- [What to work on]
Transcribe each line below word for word.

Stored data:
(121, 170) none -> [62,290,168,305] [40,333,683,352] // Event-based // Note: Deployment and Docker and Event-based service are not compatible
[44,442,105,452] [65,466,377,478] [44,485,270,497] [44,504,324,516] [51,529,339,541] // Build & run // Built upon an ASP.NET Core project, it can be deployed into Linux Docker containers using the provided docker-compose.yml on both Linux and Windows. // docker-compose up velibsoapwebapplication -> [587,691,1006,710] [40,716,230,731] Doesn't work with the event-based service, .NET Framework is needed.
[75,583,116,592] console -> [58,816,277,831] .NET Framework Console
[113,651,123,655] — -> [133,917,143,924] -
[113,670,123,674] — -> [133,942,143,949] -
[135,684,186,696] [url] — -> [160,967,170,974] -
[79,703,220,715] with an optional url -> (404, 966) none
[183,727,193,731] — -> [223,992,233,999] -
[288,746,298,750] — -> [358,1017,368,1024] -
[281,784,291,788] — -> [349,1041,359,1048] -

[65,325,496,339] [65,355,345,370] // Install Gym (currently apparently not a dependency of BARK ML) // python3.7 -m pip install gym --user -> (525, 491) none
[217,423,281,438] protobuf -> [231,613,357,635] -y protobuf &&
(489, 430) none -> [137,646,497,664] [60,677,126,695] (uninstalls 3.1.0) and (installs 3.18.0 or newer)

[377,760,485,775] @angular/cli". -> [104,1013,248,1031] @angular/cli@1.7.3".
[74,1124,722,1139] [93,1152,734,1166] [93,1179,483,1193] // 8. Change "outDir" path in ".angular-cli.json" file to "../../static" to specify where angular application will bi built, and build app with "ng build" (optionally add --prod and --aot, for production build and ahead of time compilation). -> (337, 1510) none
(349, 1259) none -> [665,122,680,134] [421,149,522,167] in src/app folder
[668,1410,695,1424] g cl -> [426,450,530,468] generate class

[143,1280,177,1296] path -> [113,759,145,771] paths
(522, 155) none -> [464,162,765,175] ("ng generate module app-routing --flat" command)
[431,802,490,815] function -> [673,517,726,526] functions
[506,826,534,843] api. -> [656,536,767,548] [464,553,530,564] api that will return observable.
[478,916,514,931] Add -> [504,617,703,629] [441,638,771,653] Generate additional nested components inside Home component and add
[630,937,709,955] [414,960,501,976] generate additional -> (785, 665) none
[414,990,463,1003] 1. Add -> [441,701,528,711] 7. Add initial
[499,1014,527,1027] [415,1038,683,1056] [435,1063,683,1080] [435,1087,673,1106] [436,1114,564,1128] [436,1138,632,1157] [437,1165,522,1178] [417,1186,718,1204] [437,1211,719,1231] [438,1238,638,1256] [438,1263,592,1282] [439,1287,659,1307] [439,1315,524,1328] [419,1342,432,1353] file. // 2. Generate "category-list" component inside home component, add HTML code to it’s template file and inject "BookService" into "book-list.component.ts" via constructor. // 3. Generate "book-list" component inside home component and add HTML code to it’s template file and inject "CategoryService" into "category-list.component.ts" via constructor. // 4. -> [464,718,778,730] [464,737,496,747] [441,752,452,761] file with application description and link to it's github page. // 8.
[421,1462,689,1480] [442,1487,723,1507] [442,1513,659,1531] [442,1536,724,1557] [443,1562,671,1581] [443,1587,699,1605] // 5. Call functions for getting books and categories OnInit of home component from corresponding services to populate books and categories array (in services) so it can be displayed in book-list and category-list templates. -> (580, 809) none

- [Response area]
(121, 170) none -> [62,290,168,305] [40,333,683,352] // Event-based // Note: Deployment and Docker and Event-based service are not compatible
[44,442,105,452] [65,466,377,478] [44,485,270,497] [44,504,324,516] [51,529,339,541] // Build & run // Built upon an ASP.NET Core project, it can be deployed into Linux Docker containers using the provided docker-compose.yml on both Linux and Windows. // docker-compose up velibsoapwebapplication -> [587,691,1006,710] [40,716,230,731] Doesn't work with the event-based service, .NET Framework is needed.
[75,583,116,592] console -> [58,816,277,831] .NET Framework Console
[113,651,123,655] — -> [133,917,143,924] -
[113,670,123,674] — -> [133,942,143,949] -
[135,684,186,696] [url] — -> [160,967,170,974] -
[79,703,220,715] with an optional url -> (404, 966) none
[183,727,193,731] — -> [223,992,233,999] -
[288,746,298,750] — -> [358,1017,368,1024] -
[281,784,291,788] — -> [349,1041,359,1048] -

[65,325,496,339] [65,355,345,370] // Install Gym (currently apparently not a dependency of BARK ML) // python3.7 -m pip install gym --user -> (525, 491) none
[217,423,281,438] protobuf -> [231,613,357,635] -y protobuf &&
(489, 430) none -> [137,646,497,664] [60,677,126,695] (uninstalls 3.1.0) and (installs 3.18.0 or newer)

[377,760,485,775] @angular/cli". -> [104,1013,248,1031] @angular/cli@1.7.3".
[74,1124,722,1139] [93,1152,734,1166] [93,1179,483,1193] // 8. Change "outDir" path in ".angular-cli.json" file to "../../static" to specify where angular application will bi built, and build app with "ng build" (optionally add --prod and --aot, for production build and ahead of time compilation). -> (337, 1510) none
(349, 1259) none -> [665,122,680,134] [421,149,522,167] in src/app folder
[668,1410,695,1424] g cl -> [426,450,530,468] generate class

[143,1280,177,1296] path -> [113,759,145,771] paths
(522, 155) none -> [464,162,765,175] ("ng generate module app-routing --flat" command)
[431,802,490,815] function -> [673,517,726,526] functions
[506,826,534,843] api. -> [656,536,767,548] [464,553,530,564] api that will return observable.
[478,916,514,931] Add -> [504,617,703,629] [441,638,771,653] Generate additional nested components inside Home component and add
[630,937,709,955] [414,960,501,976] generate additional -> (785, 665) none
[414,990,463,1003] 1. Add -> [441,701,528,711] 7. Add initial
[499,1014,527,1027] [415,1038,683,1056] [435,1063,683,1080] [435,1087,673,1106] [436,1114,564,1128] [436,1138,632,1157] [437,1165,522,1178] [417,1186,718,1204] [437,1211,719,1231] [438,1238,638,1256] [438,1263,592,1282] [439,1287,659,1307] [439,1315,524,1328] [419,1342,432,1353] file. // 2. Generate "category-list" component inside home component, add HTML code to it’s template file and inject "BookService" into "book-list.component.ts" via constructor. // 3. Generate "book-list" component inside home component and add HTML code to it’s template file and inject "CategoryService" into "category-list.component.ts" via constructor. // 4. -> [464,718,778,730] [464,737,496,747] [441,752,452,761] file with application description and link to it's github page. // 8.
[421,1462,689,1480] [442,1487,723,1507] [442,1513,659,1531] [442,1536,724,1557] [443,1562,671,1581] [443,1587,699,1605] // 5. Call functions for getting books and categories OnInit of home component from corresponding services to populate books and categories array (in services) so it can be displayed in book-list and category-list templates. -> (580, 809) none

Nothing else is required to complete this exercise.